NIH Record - National Institutes of Health

Our Brains Appear Uniquely Tuned for Musical Pitch

A smiling woman listens to music through headphones.
Scientists found that our brains are more sensitive to pitch, the harmonic sounds we hear when listening to music.

Photo:  Stockbyte/ThinkStock

In the endless search for understanding what makes us human, scientists found that our brains are more sensitive to pitch, the harmonic sounds we hear when listening to music, than our evolutionary relative the macaque monkey. The study, funded in part by NIH, highlights the promise of Sound Health—a joint project between NIH and the John F. Kennedy Center for the Performing Arts, in association with the National Endowment for the Arts—that aims to understand the role of music in health.

“We found that a certain region of our brains has a stronger preference for sounds with pitch than macaque monkey brains,” said Dr. Bevil Conway, investigator in NIH’s Intramural Research Program and a senior author of the study published June 10 in Nature Neuroscience. “The results raise the possibility that these sounds, which are embedded in speech and music, may have shaped the basic organization of the human brain.”

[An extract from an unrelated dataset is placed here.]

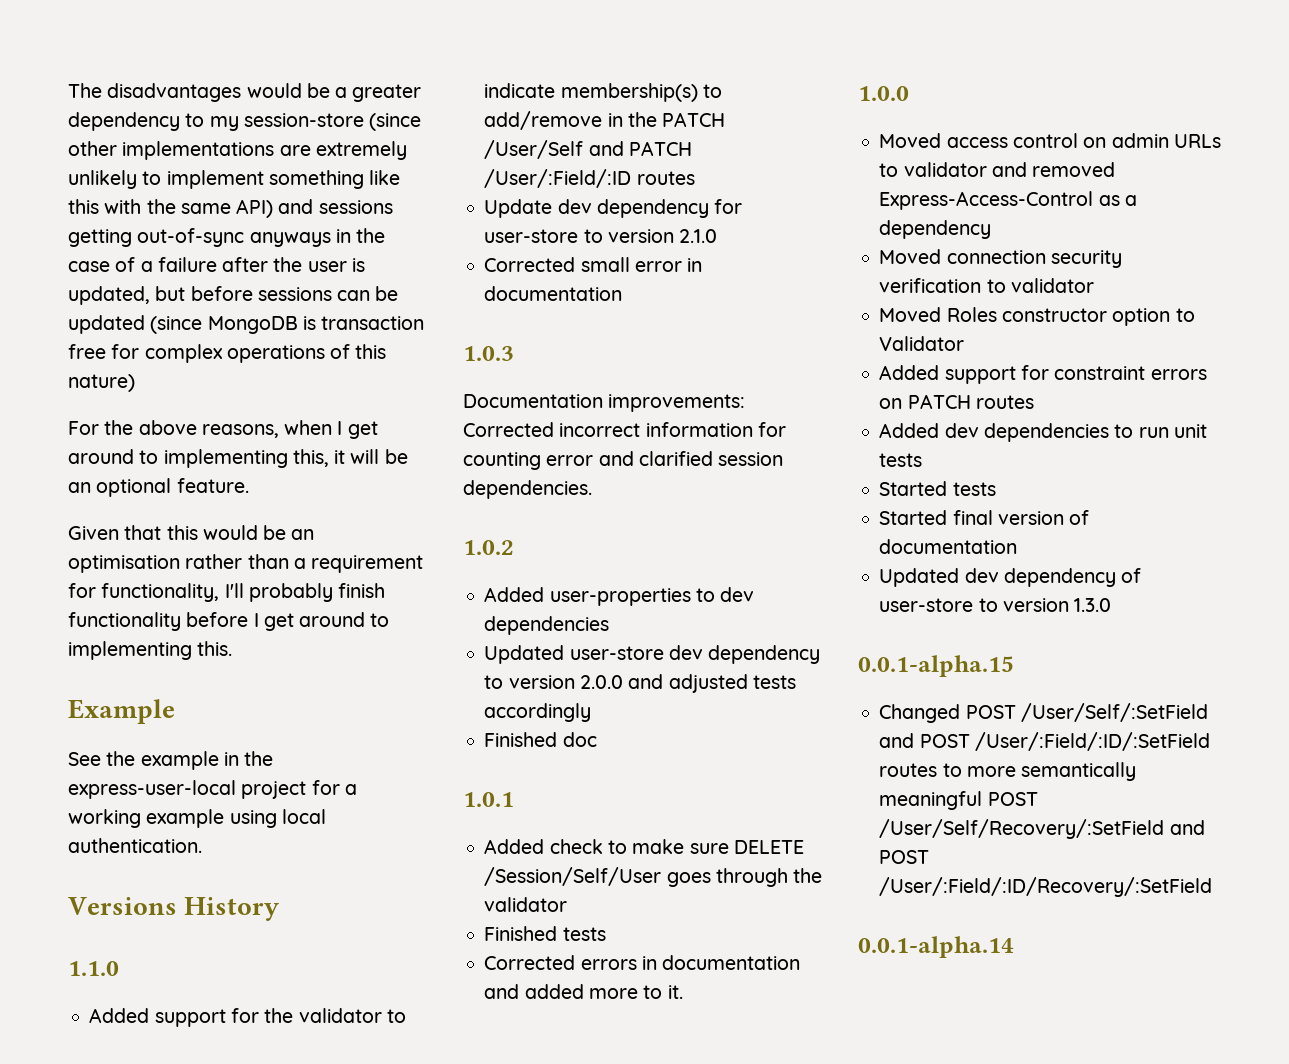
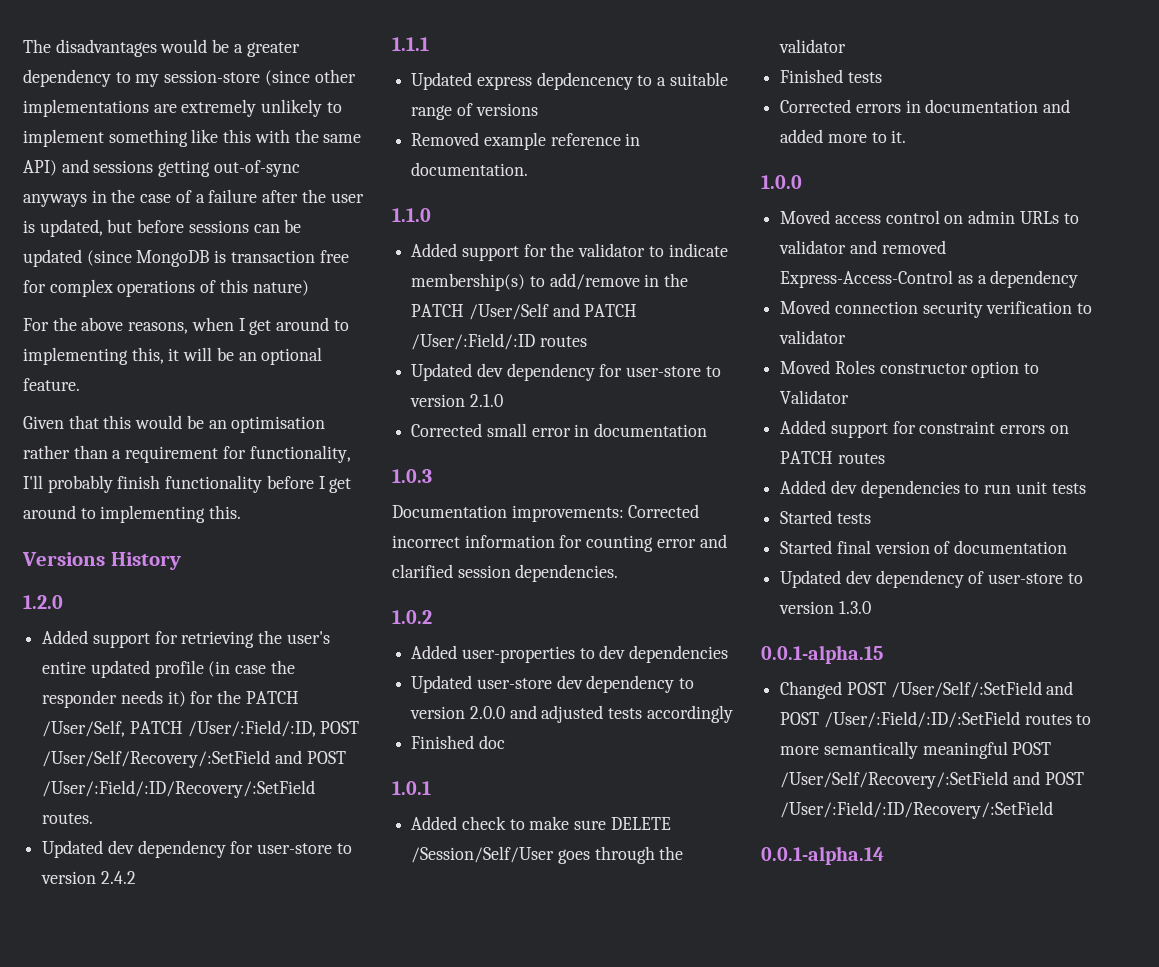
[68,699,175,724] [68,751,274,770] [68,780,357,799] [68,809,326,828] [68,838,202,853] [68,897,280,921] Example // See the example in the express-user-local project for a working example using local authentication. // Versions History -> [22,552,181,570] [23,595,63,609] [42,630,330,648] [42,660,295,678] [42,690,299,708] [42,720,360,737] [42,750,346,768] [42,780,316,798] [42,813,94,824] [42,840,352,858] [41,871,136,884] [392,37,429,51] [411,72,728,90] [411,103,538,120] [411,132,641,150] [411,162,529,176] Versions History // 1.2.0 // Added support for retrieving the user's entire updated profile (in case the responder needs it) for the PATCH /User/Self, PATCH /User/:Field/:ID, POST /User/Self/Recovery/:SetField and POST /User/:Field/:ID/Recovery/:SetField routes. // Updated dev dependency for user-store to version 2.4.2 // 1.1.1 // Updated express depdencency to a suitable range of versions // Removed example reference in documentation.
[484,199,553,218] Update -> [411,363,473,381] Updated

The study started with a friendly bet between Conway and Dr. Sam Norman-Haignere, postdoctoral fellow at Columbia University’s Zuckerman Institute for Mind, Brain, and Behavior and the first author of the paper.

At the time, both were working at MIT. Conway’s team had been searching for differences between how human and monkey brains control vision, only to discover that there are very few. Their brain mapping studies suggested that humans and monkeys see the world in very similar ways. But then Conway heard about some studies on hearing being done by Norman-Haignere, who, at the time, was a postdoctoral fellow in the laboratory of Dr. Josh McDermott at MIT.

“I told Bevil that we had a method for reliably identifying a region in the human brain that selectively responds to sounds with pitch,” said Norman-Haignere. That is when they got the idea to compare humans with monkeys. Based on his studies, Conway bet that they would see no differences.

A brain imaging study has found that the human brain strongly favors harmonic sounds over noise, compared to the macaque monkey brain. The results suggest that speech and music may have shaped our brain’s hearing circuits. The two species appear to have evolved differences in the functional organization of brain regions involved in pitch perception.